Inflation, oui, mais par quels moyens ?

Krugman estime que "l’Europe a besoin d’une politique monétaire très agressive. Plus agressive encore que celle des Etats-Unis. Il n’y a pas d’autre moyen de faire les ajustements nécessaires. La BCE devrait racheter plus de dettes d’Etat mais aussi favoriser davantage l’expansion monétaire".

Incohérence

Nous pointons là une incohérence.

En effet, s’il y a un problème d’endettement privé et/ou public, vu le mécanisme de création monétaire en vigueur depuis la loi française du 6 janvier 1973 et les accords internationaux de la Jamaïque du 8 janvier 1976, dont les dispositions sont confirmées sans l’article 123 du traité de Lisbonne, toute création monétaire ne fera qu’augmenter l’endettement.

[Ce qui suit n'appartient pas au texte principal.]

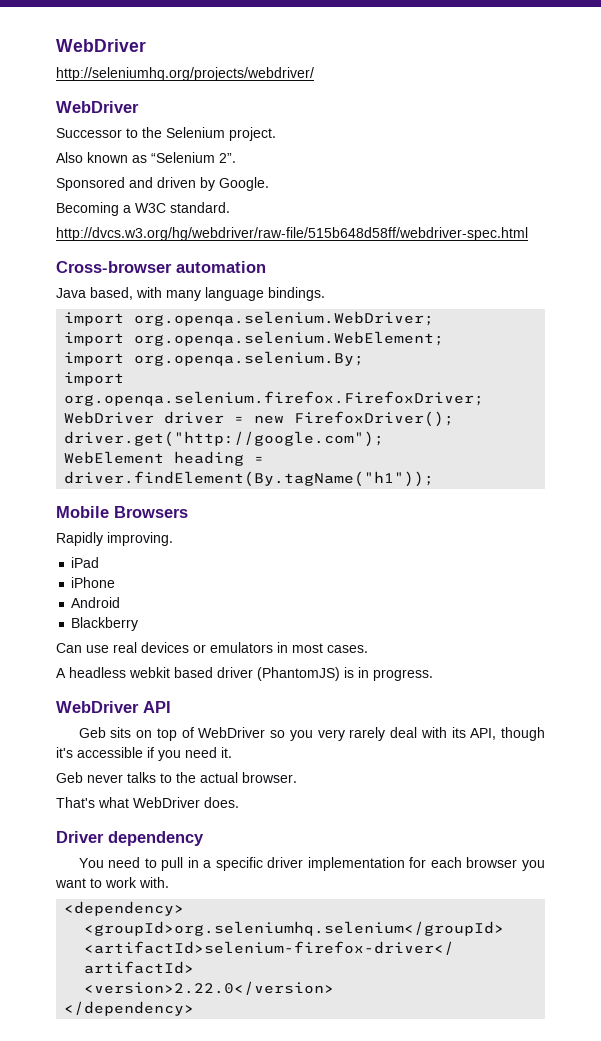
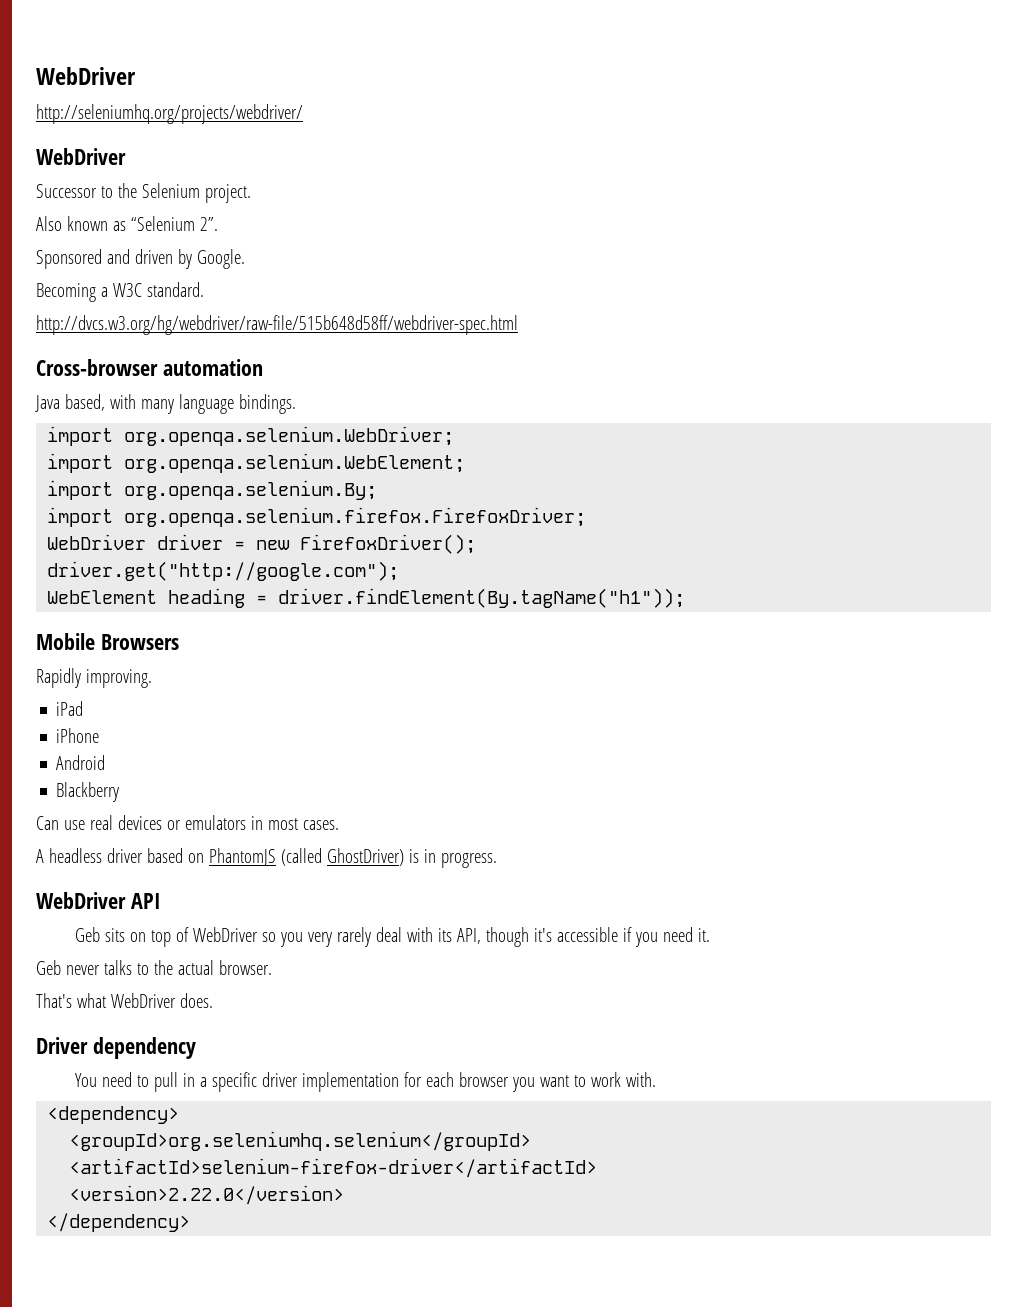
- A headless webkit based driver (PhantomJS) is in progress.
+ A headless driver based on PhantomJS (called GhostDriver) is in progress.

Car toute création monétaire a pour contrepartie une dette dont le montant est toujours supérieur à elle-même, puisqu’elle comprend les intérêts. Ce qui oblige, mathématiquement, à sur emprunter encore pour la payer. C’est pourquoi le montant des dettes, publiques et privées, sont à tous instants le résultat du cumul des intérêts depuis que ce système a été mis en place, aux variations près de la balance des paiements.

Double fuite en avant

La "solution Krugman" consiste donc en une double fuite en avant :

La première consiste à contrer la croissance exponentielle des dettes, par une croissance exponentielle encore plus rapide de la création monétaire.

La seconde consiste à contrer l’écart entre la croissance de la productions des richesses et la croissance bien plus rapide de la masse monétaire, par de l’inflation, des prix, mais pas des salaires.

Une chose est sure, avant que nous ayons pu expliquer ces subtilités monétaires aux gens qui vont en subir les conséquences calamiteuses, il y aura eu des dégâts de faits.

Nos solutions à nous…

Nos solutions à nous sont bien plus logiques, plus simples, et immensément plus confortable pour les peuples qui auraient à les expérimenter.

Pour rester sur les points développer par Paul Krugman, nous préconisons :

Un retour de la gestion des "choses publiques" par les plus concernés, c’est-à-dire par les gens eux-mêmes, vous, nous, et non plus par cette oligarchie de technocrates de l’Union Européenne qui, depuis plus de 40 ans, ne fait que des bêtises,
- La fin de l’euro comme monnaie unique,
- L’établissement de l’euro comme monnaie commune,
- Le retour aux monnaies nationales,
- Le contrôle des transferts de capitaux et du marché des devises,
- La nationalisation du secteur bancaire et financier,
- Une régulation des échanges commerciaux sur la base des accords de La Havane de 1953.